January 24, 2013

Thoughts From a DE Mom

I realized I haven't mentioned my thoughts on DE in quite sometime.  And to be honest with you it's because I seem to forget for the most part.  It's not something that is constantly in the fore front of my mind.  Yes I am still very aware that Lola and I share no DNA, but there are still such similarities between us that it's very easy to forget.  She seems to have my personality.  She's a fire cracker.  She looks a little like JD but not much.  She has his slant of the eyes but that's it.  She's just Lola.  I don't look at her and see her donor, I look at her and I see my miracle.  My Lola.

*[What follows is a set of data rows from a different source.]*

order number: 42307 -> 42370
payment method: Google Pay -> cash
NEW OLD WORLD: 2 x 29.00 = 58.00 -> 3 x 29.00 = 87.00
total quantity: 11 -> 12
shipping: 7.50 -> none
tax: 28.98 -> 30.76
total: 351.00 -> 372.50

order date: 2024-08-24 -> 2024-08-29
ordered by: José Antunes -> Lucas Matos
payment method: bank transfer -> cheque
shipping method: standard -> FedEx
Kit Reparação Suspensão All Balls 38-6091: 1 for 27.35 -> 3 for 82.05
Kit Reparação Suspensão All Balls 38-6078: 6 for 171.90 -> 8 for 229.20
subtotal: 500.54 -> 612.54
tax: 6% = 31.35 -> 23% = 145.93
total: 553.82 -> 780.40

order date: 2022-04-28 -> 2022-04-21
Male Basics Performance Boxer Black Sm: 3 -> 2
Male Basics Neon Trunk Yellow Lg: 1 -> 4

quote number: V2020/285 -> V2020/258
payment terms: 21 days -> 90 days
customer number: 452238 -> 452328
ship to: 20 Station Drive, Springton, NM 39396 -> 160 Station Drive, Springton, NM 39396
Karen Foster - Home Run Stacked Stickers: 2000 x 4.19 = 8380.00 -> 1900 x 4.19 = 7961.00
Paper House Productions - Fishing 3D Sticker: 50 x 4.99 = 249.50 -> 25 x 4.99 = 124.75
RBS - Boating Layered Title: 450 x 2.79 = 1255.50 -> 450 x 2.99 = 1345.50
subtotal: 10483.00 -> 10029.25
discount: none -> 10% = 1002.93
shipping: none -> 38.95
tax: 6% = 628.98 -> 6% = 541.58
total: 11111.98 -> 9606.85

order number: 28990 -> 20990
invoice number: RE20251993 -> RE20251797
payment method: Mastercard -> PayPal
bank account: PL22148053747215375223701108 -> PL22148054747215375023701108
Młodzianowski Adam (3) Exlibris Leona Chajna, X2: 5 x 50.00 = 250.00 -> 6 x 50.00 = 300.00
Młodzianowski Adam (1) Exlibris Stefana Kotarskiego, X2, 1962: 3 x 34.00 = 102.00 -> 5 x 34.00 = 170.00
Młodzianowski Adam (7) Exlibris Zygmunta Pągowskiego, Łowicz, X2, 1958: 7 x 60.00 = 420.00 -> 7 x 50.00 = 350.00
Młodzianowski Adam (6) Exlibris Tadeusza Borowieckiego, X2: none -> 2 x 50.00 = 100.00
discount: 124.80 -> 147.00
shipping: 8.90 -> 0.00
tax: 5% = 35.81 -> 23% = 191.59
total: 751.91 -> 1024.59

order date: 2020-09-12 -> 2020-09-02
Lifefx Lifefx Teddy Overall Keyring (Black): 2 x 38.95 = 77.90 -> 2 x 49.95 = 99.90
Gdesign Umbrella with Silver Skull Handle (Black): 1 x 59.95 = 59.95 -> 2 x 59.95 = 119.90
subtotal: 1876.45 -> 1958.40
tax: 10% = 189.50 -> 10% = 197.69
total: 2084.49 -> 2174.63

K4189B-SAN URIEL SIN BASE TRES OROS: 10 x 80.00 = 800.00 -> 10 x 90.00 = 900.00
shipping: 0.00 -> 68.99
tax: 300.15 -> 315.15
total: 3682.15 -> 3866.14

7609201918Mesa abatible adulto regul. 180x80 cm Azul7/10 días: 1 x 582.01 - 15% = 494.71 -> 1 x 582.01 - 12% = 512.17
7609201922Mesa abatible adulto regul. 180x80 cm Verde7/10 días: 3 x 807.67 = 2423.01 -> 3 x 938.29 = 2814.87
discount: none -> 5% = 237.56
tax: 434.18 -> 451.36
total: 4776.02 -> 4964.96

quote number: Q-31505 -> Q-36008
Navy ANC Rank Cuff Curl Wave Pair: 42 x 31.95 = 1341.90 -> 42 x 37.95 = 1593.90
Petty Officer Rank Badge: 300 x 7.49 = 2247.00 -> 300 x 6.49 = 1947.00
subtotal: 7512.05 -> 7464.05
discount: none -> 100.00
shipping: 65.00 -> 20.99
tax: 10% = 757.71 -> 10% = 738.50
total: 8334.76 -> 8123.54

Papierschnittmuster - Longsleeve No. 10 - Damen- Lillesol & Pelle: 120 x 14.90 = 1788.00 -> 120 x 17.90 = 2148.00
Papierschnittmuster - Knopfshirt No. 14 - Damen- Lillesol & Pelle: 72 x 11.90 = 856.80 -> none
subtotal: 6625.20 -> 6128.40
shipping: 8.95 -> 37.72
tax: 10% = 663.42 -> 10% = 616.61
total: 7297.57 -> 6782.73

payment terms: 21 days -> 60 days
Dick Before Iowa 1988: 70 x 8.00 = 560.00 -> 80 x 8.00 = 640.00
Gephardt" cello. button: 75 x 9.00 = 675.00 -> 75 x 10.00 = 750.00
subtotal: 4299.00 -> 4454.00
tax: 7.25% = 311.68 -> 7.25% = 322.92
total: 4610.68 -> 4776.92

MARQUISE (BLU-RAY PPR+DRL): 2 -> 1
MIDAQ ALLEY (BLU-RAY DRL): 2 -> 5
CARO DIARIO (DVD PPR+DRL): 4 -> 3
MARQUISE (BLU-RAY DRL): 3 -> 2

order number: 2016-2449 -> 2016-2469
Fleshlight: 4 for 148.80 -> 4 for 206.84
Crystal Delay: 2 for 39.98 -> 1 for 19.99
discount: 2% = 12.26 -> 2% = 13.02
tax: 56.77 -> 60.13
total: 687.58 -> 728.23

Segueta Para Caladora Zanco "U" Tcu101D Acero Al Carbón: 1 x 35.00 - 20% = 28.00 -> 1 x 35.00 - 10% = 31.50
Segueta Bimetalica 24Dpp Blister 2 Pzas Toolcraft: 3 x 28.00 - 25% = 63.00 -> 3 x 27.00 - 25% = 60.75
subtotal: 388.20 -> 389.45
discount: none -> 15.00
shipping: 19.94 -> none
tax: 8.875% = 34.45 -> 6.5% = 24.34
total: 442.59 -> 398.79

I'm not going to lie to you and tell you that there aren't days where I am still very saddened by our journey.  But it doesn't have anything to do with DE.  The reason I have sadness is because of the amount of time we lost trying.  And the amount of tears, sleepless nights and the financial burden my diagnosis put on us.  And the one thing that makes me really sad is that it took us so long to end up at the right clinic and find the right donor for us.  I'm not 'old' by some standards, but I'm definitely older than when I had wanted to start having children.  

For us the idea of using a donor wasn't even something we really had to discuss.  We both really wanted to experience the whole pregnancy thing.  The expanding belly, the kicks, the appointments, the cravings, etc... It was something we had both dreamed off.  Maybe me more so than my husband.  And having DE as an option and the IVF technology available to us is just amazing.  We have many family friends that never had children.  And not for lack of wanting, but because this technology was not around when they were trying.  We are so very fortunate.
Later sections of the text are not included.